A strong quality risk management process is an investment that brings safety, quality, and compliance to life science manufacturers and their patients. 

A “check the box,” or barebones regulatory compliance, approach to risk management provides little value for life science manufacturers and may even create risk itself by taking valuable time away from subject matters experts who are working on safe and effective new product development.  

The ability for the risk management process to create long term quality value for manufacturers is hindered by legacy processes that are a messy result of ad-hoc changes and hasty compliance initiatives. 

Before the true effects of a flawed risk management are felt, such as a product recall or high severity patient impact, manufacturers can self -evaluate to see where their risk management process stands. 

These signs can signify a process that is consuming too many resources, slowing down decision-making, and ultimately not delivering the quality improvement and risk reduction necessary for patient safety.

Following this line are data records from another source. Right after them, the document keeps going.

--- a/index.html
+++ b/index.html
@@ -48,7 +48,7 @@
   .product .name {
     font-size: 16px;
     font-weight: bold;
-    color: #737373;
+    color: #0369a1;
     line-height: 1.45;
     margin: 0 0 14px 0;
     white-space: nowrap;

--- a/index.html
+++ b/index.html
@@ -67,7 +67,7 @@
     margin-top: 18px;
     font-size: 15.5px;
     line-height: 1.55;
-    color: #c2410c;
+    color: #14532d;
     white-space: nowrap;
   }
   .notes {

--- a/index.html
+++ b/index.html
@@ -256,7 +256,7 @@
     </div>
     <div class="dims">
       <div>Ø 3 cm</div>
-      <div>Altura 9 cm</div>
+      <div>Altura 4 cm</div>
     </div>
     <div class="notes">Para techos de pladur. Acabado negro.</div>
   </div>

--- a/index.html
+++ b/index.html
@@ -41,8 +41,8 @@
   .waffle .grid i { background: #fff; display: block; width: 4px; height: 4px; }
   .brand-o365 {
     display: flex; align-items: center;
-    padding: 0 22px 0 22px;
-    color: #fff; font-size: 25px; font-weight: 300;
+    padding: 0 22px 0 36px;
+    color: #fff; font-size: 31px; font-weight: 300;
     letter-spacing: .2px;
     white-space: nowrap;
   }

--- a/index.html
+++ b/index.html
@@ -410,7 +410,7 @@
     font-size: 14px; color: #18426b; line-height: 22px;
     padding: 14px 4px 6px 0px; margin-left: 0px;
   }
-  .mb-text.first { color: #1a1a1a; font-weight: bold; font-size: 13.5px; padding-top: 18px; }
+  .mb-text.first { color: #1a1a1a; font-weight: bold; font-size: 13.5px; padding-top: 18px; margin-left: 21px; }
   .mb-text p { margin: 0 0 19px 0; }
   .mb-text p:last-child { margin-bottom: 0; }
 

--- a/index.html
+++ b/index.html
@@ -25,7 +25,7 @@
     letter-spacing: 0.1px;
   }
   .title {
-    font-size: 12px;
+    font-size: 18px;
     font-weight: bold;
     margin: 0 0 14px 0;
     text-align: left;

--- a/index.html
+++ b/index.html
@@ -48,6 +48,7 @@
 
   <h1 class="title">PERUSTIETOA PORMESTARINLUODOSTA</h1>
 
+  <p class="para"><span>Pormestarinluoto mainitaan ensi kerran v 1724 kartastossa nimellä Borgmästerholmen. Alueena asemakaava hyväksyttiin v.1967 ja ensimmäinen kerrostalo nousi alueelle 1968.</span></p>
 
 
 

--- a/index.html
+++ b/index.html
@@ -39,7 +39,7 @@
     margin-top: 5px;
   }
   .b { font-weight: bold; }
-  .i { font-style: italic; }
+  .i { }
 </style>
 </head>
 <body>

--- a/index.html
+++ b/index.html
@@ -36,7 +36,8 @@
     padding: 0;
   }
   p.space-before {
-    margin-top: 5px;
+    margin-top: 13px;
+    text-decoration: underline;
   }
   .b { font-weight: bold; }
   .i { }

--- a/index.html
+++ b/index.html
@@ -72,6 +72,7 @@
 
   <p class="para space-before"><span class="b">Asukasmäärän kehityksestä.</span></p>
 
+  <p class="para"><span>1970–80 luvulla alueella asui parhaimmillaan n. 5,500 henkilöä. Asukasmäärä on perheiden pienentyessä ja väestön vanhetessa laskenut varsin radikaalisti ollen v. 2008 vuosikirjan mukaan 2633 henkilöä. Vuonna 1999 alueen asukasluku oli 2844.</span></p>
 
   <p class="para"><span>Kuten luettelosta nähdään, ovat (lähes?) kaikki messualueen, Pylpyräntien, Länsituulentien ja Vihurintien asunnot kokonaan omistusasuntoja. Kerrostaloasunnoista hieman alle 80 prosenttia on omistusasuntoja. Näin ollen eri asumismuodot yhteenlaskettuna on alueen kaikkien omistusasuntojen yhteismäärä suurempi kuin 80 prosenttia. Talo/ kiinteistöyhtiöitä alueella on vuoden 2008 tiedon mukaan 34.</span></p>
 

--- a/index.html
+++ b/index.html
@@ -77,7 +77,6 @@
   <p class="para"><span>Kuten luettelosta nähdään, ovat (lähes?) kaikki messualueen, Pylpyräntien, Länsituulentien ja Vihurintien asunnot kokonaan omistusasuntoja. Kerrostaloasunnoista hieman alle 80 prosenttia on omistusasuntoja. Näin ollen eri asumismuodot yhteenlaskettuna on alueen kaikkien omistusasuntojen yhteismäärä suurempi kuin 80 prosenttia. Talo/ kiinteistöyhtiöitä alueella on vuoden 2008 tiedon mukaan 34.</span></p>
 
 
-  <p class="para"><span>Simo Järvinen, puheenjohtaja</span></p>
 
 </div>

  1. Standalone documents – Standalone failure modes and effects analysis that are tracked in manual record systems such as Word or Excel
  2. Subjective risk scoring – Risk scoring in different parts of the product lifecycle is subjective or undefined, leading to variable outcomes
  3. Time-consuming – Risk management takes significant time from quality, R&D, operations, supply chain, distribution, clinical, and regulatory affairs staff
  4. Periodic reviews – Risk review is done quarterly or monthly instead of continuous signal analysis and trend detection
  5. No link to the QMS – Risk analysis is linked manually to the quality management system—or it isn’t linked at all
  6. No lessons learned – Risk analysis, analysis, evaluation, control, review, and post-market decision making all start from scratch for each new product and process

It’s time to modernize your risk management process. 

Once an effective, digital risk management process is in place, quality teams can look forward to adding impactful best practices by asking themselves:  

  • What high-value activities could be prioritized if your experts streamlined time-consuming risk management activities?
  • Which quality triggers, signals, and trends enable you to take timely and effective action to reduce risk?
  • What untapped sources of quality data could be analyzed to improve risk evaluations?
  • How can existing data be used to better understand existing risk profiles and improve new products?
  • What technologies, such as artificial intelligence, can be used to improve risk assessments and decision-making?